I think it is important that you work from a palette. Just like an artist. When you sit down to make something, you need to have an assortment of colors, sizes and shapes around you. You need to have all the types of jewelry findings at your finger tips. You need to have all the tools you might need.

So many beaders and jewelers buy just the minimum numbers and types of supplies listed in the set of instructions they are working from. This isn’t enough. It doesn’t allow you to be creative. It doesn’t allow you to adapt to contingencies. It doesn’t allow you to express yourself as an artist.

While having a large enough palette to be creative requires a big investment, this is something the creative jewelry design and beadwork artist needs to do. If you can’t afford to build up this palette all at once, do it in increments and have a game plan.

What you need in your stash:Beads: Colors you like across the broad rainbow plus black, white, grey, plus all the metallics; Variety of sizes and shapes in each color.
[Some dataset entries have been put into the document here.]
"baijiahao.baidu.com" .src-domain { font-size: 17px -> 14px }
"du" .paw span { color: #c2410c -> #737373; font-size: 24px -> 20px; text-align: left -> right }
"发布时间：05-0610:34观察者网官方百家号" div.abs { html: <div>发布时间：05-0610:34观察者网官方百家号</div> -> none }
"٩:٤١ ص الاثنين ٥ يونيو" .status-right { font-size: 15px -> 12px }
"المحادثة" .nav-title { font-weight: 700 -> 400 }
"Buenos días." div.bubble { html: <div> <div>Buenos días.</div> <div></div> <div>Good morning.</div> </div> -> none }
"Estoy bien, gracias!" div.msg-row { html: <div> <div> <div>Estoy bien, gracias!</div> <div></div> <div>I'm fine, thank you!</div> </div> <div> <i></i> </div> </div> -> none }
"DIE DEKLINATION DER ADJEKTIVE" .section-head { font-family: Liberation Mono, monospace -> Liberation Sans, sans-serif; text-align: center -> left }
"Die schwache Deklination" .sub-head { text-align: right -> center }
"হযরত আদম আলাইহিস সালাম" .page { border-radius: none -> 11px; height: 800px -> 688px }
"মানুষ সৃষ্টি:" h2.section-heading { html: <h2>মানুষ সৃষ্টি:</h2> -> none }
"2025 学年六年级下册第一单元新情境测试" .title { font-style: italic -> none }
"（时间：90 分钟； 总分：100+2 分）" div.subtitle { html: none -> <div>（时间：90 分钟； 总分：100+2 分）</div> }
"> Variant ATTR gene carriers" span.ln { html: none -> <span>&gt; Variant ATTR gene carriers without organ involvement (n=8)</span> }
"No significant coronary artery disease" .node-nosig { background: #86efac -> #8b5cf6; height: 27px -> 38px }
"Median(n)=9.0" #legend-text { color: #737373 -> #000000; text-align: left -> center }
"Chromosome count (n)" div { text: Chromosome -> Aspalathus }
As one friend said to me, “One thing that frustrates me about beading… No matter what I want to make, I never have the right colors for it.”
Findings: Head Pins, Eye Pins, Clasps, Jump Rings, Soldered Rings, Crimp Tubes, Ear Wires
Stringing Materials: Nymo, C-Lon and/or FireLine threads in size D, in black, white, and some of your favorite colors; cable wires in sizes .019” and .014”; hard wire in 18ga, 20ga, 22ga and 24ga in a variety of colors, including silver and gold
Tools: scissors, chain nose pliers, round nose pliers, side cutters or flush cutters, crimping pliers, bead reamer, thread zapper or bic lighter, work surface, bead board, sizing cones, bead stoppers or clamps, beading needles (sizes 10 and 12), pencils/pens, notepad or sketch pad, ruler, gauge, color wheel.
Lighting and Magnification

For beads, findings and stringing materials, it is better to invest in quality materials. The quality of your materials will substantially affect your outcomes. “Cheap” is not necessarily a better way to start. With cheap materials, you’ll find your crimp beads don’t hold, your clasps break, your beads crack, the finishes on your beads and findings bleed into fabrics, rub off or wear away too quickly.

For your tools, however, we suggest starting with less expensive tools. Tools cause body aches and pains. You need to work with tools awhile, to get a feel for their shape and their construction, before you will want to invest. Less expensive tools in a store will range from $8.00 to $30.00. Anything less than $8.00 is probably too cheap. These “super-economy” tools will kill your body.

Artists treat their beads, findings and tools with respect. They play with combinations. They coordinate their parts based on visual appeal and functionality and durability. They anticipate the context in which their pieces will be worn. The types of body movement they will be subjected to. They are attentive to both the concerns of the wearer, as well as the viewer.